The yearlong project, supported by a nearly $1 million grant from the Defense Advanced Research Projects Agency, aims to understand how hackers target machine-vision systems with adversarial AI attacks. Led by Amit Roy-Chowdhury, an electrical and computer engineering professor at the school’s Marlan and Rosemary Bourns College of Engineering, the project is part of the Machine Vision Disruption program within DARPA’s AI Explorations program.
Adversarial AI attacks – which attempt to fool machine learning models by supplying deceptive input -- are gaining attention. “Adversarial attacks can destabilize AI technologies, rendering them less safe, predictable, or reliable,” Carnegie Mellon University Professor David Danks wrote in IEEE’s Spectrum in February. “However, we do not necessarily need to worry about them as direct attacks on the decision-making machinery of the system. Instead, we should worry about the corruption of human situational awareness through adversarial AI, which can be equally effective in undermining the safety, stability, and trust in the AI and robotic technologies.”
The researchers “came up with … new ways of attacking these machine vision systems, and these are what we call context-aware attacks,” Roy-Chowdhury said. “The idea is that the scene context -- the relationship between the objects in a scene -- can be used to develop both better defenses as well as better attacks.”
Humans can recognize when objects are out of place based on the context of a scene, but without tweaks to deep neural networks (DNNs) in machine vision systems, computers cannot reliably do so.
“A stop sign occurs in a scene around a crossing – there is often a pedestrian crossing, there is the name of a street,” Roy-Chowdhury said. A speed limit sign, on the other hand, is usually found on the side the road where there are none of the objects typically found at intersections. Humans “can use that additional information, which is called the scene context, to come up with a better understanding of what the object is,” he said.
If a machine learning system’s training data has been altered via an adversarial AI attack so that it learns to interpret a stop sign with a sticker on it as a speed limit sign, the context of the scene -- the fact that a speed limit sign doesn’t belong in an intersection -- will trigger further analysis, Roy-Chowdhury said.
“That is the defense side of things,” Roy-Chowdhury said. On the attack side, researchers can now “design attacks so that you don’t misplace the particular object that you are trying to attack. So, you would probably have to change other aspects of the scene, also,” he added.
Besides susceptible to the insertion of deliberately deceptive training data, DNNs are also vulnerable to attack through perturbations, or changes, such as adding “(quasi-) imperceptible digital noises to an image to cause a DNN to misclassify an object in an image … [or] physically altering an object so that the captured image of that object is misclassified,” according to a research paper on which the DARPA project is based.
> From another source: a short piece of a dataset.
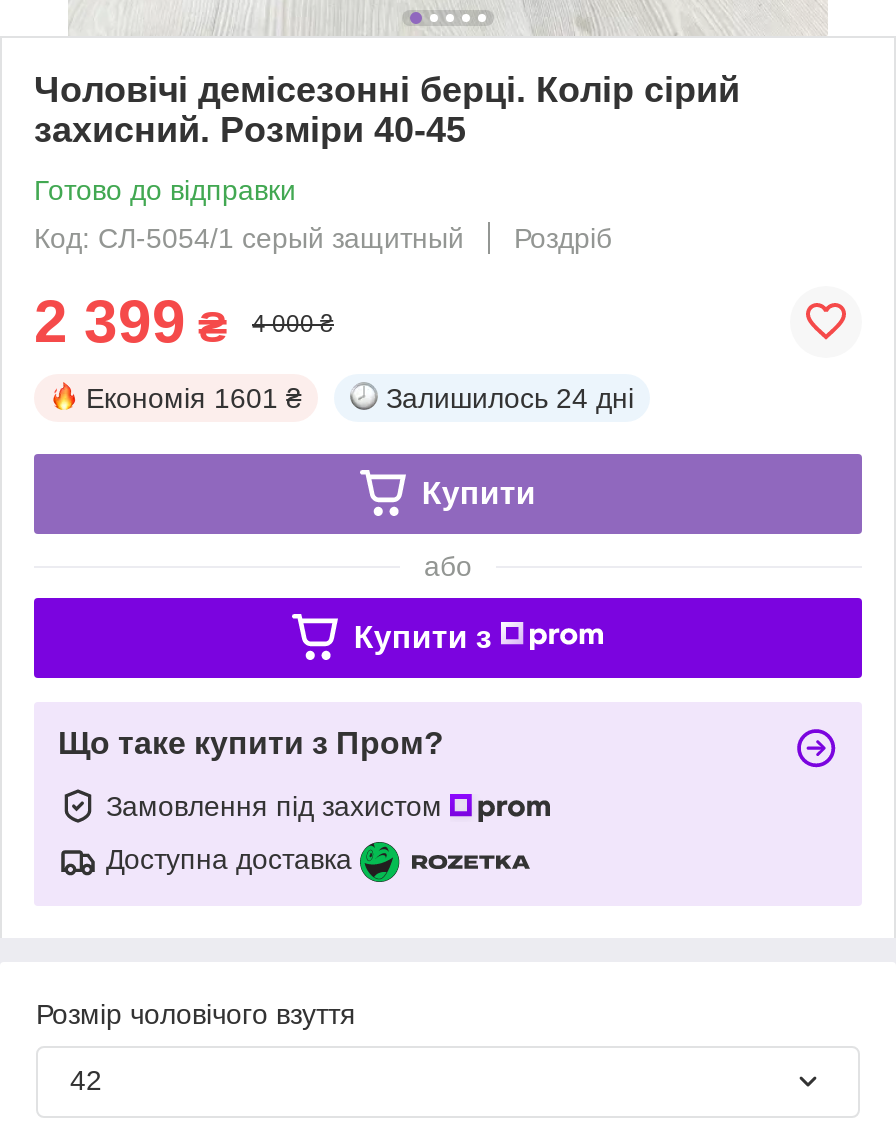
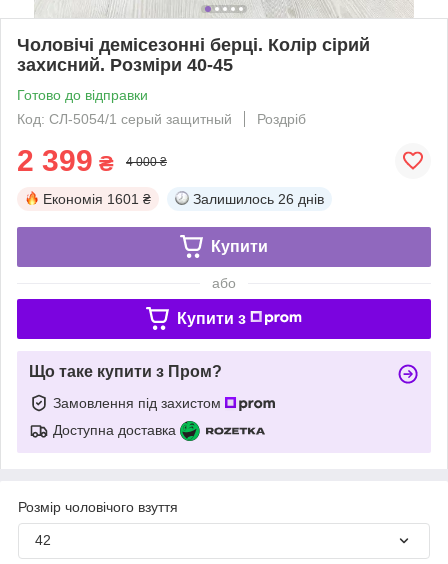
- Залишилось 24 дні
+ Залишилось 26 днів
To defend against such attacks, the paper proposes the use of context inconsistency. This means Roy-Chowdhury and his team add changes to images to make the computers give the wrong answers, with the idea that, it will later lead to the design of better defenses.
“Our approach builds a set of auto-encoders … appropriately trained so as to output a discrepancy between the input and output if an added adversarial perturbation violates context consistency rules,” the paper stated.
The result was an improvement of more than 20% over a state-of-the-art context-agnostic method, the paper concluded.
Other efforts in adversarial AI defense include DARPA’s Guaranteeing AI Robustness against Deception program, which aims to develop theories, algorithms and testbeds to help researchers create models that can defend against a range of attacks.
Additionally, researchers at the Energy Department’s National Renewable Energy Laboratory are using adversarial training to enhance the resolution of climate data up to 50 times, making it better suited for assessing renewable energy sources.
The Army Research Office and the Intelligence Advanced Research Projects Activity are also studying ways to spot and stop Trojan attacks on AI systems. A broad agency announcement issued last year called for software that could automatically inspect AI and predict if it has a Trojan.
Stephanie Kanowitz is a freelance writer based in northern Virginia.